Before I entered the exhibition room, I only had one image in my mind: flowers. Georgia O’Keeffe was a painter of flowers, wasn’t she? And with 100 pieces of O’Keeffe’s works on exhibit, lots of flowers. How wrong I was.

Certainly, the cover of this beautifully designed accordion pamphlet uses the iconic O’Keeffe subject of flowers, but I soon found that she was a highly versatile artist, and cerebral in style and subject matter. No photos were allowed in there so I had to take a picture of the pamphlet for you to visualize. For the rest of the post, I’m afraid I’ll have to make do with my clumsy written words to describe my experience with the magnificent visuals.

 

georgia-okeeffe-exhibition

Here’s a synopsis of the exhibition in a sequence of rooms following the life of O’Keeffe as an artist. And thanks to this compact, informative pamphlet, I’m still learning even after I’ve come home.

1. The Early Years – abstractions in charcoal, made while she was an art teacher in Virginia and Texas. There are colourful watercolours and vivid oil paintings inspired by the landscapes of both States. My fave has to be the Red and Orange Streak, 1919. So here I see Georgia O’Keeffe, the emerging abstract painter.

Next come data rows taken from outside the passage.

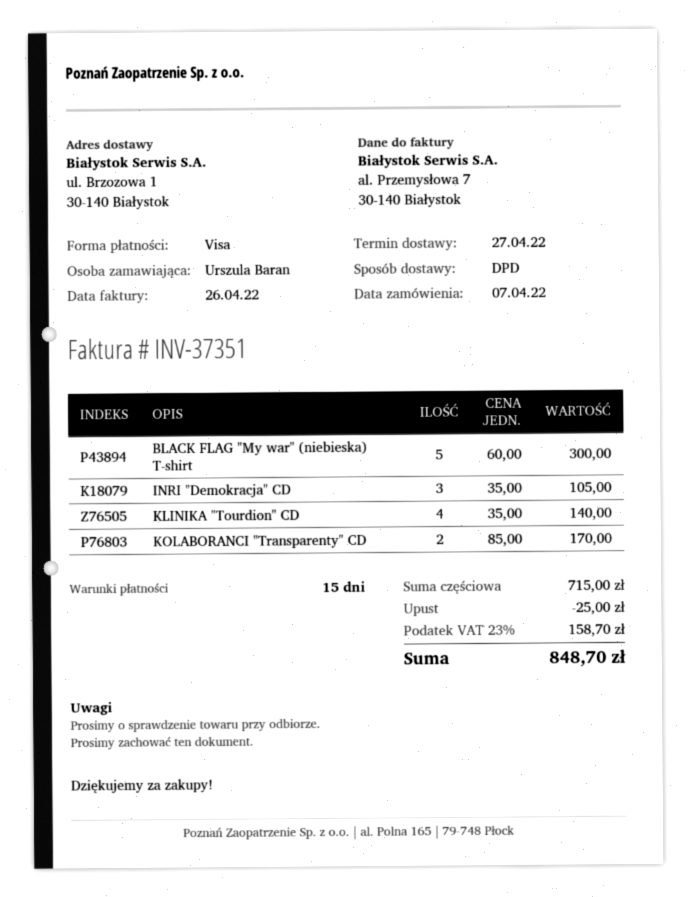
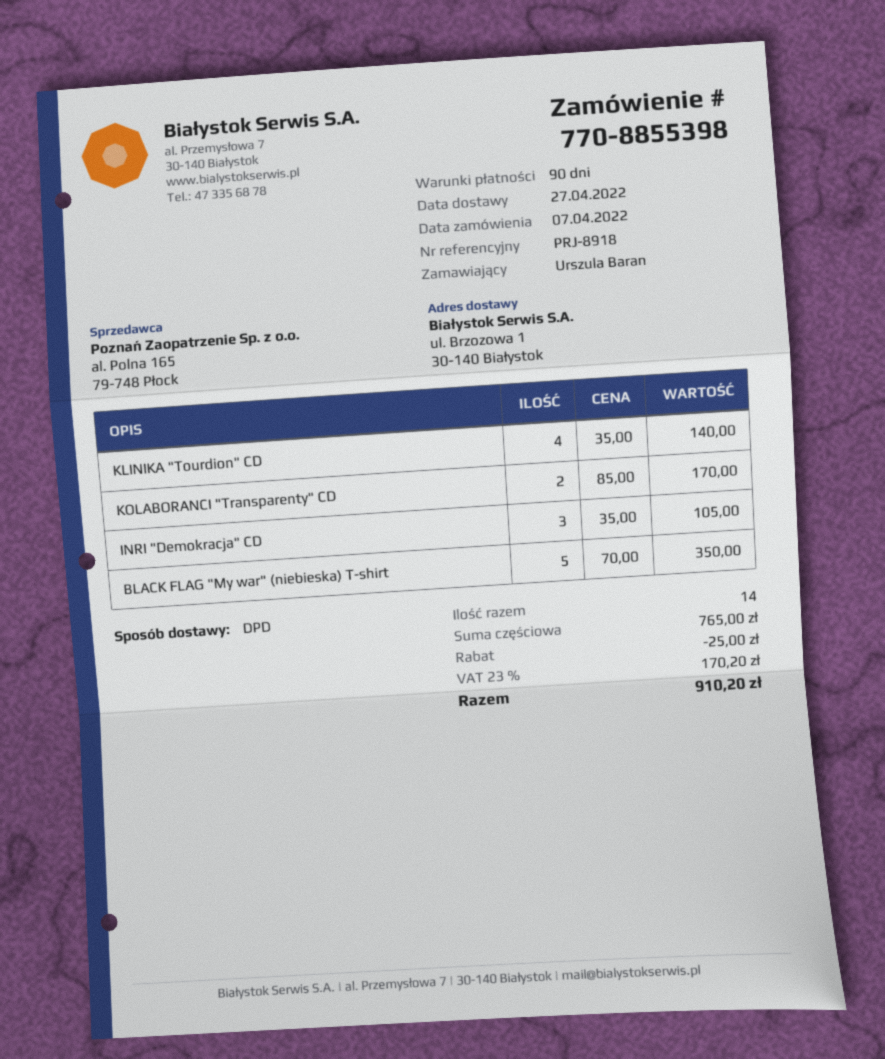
payment terms: 15 days -> 90 days
BLACK FLAG "My war" (niebieska) T-shirt: 5 x 60.00 = 300.00 -> 5 x 70.00 = 350.00
subtotal: 715.00 -> 765.00
tax: 23% = 158.70 -> 23% = 170.20
total: 848.70 -> 910.20

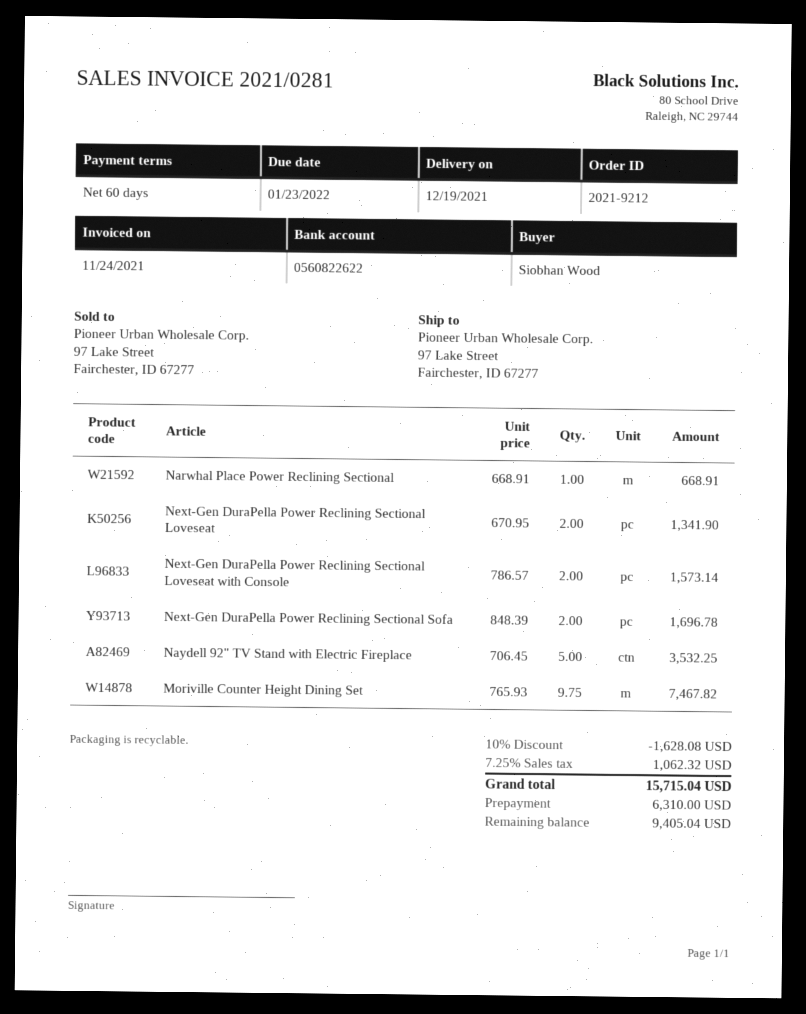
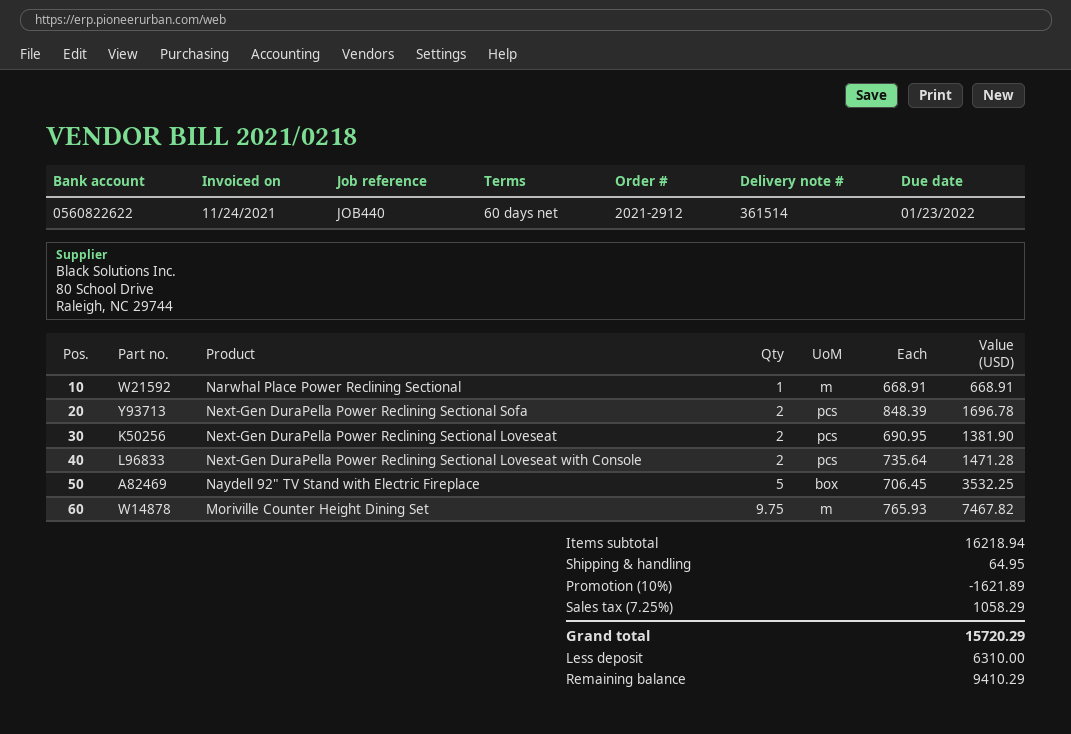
order number: 2021-9212 -> 2021-2912
invoice number: 2021/0281 -> 2021/0218
Next-Gen DuraPella Power Reclining Sectional Loveseat: 2 x 670.95 = 1341.90 -> 2 x 690.95 = 1381.90
Next-Gen DuraPella Power Reclining Sectional Loveseat with Console: 2 x 786.57 = 1573.14 -> 2 x 735.64 = 1471.28
discount: 10% = 1628.08 -> 10% = 1621.89
shipping: none -> 64.95
tax: 7.25% = 1062.32 -> 7.25% = 1058.29
total: 15715.04 -> 15720.29
balance: 9405.04 -> 9410.29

2. Moved to New York in 1918 and produced more abstraction while exploring other artistic possibilities such as chromesthesia, where musical tones elicit particular colours, “the idea that music can be translated into something for the eye”. This is also the period when she painted more sensory content, and for some, eroticism is evoked. I like this quote: “When people read erotic symbols into my paintings, they’re really talking about their own affairs.”

3. O’Keeffe, Stieglitz and their Circle. As muse, collaborator, and finally spouse of photographer Alfred Stieglitz, O’Keeffe is presented in photography in this section. I find O’Keeffe’s personal portraits particularly revealing; Stieglitz’s portraits of her all exude a special boldness and independence. Here we see her beginning fondness of clouds, depicted in A Celebration 1924, the year they married. Clouds evolving into petals later?

4. O’Keeffe the New Yorker. I never knew. Here I see her stylistic depiction of the urban cityscape of NYC. O’Keeffe and Stieglitz lived on the 30th floor of a skyscraper, a convenient vantage point to paint tall buildings. “… I think that’s just what the artist of today needs for stimulus.” After the 1929 Wall Street crash, however, she moved out of NYC. The vision of the urban promise dismantled with the market crash.

5. Upstate, New York, Maine, and Canada. Lake George, trees, clouds, apples and leaves. For a change, from metropolitan New York to Nature.

6. Finally, we begin to see her flower paintings. They are huge. The photo of the pamphlet cover above, Jimson Weed/ White Flower 1, 1932, is 48″ x 40″. BTW, I just checked online, that painting is the world’s most expensive painting by a woman. Walmart heiress Alice B. Walton bought it for $44.4 million in 2014. I should have looked at it a while longer. But from the short stop when I stood in front of it, I could see the gradual change of light and shadow on the petals, meticulously painted. Most impressive was the sheer size of it.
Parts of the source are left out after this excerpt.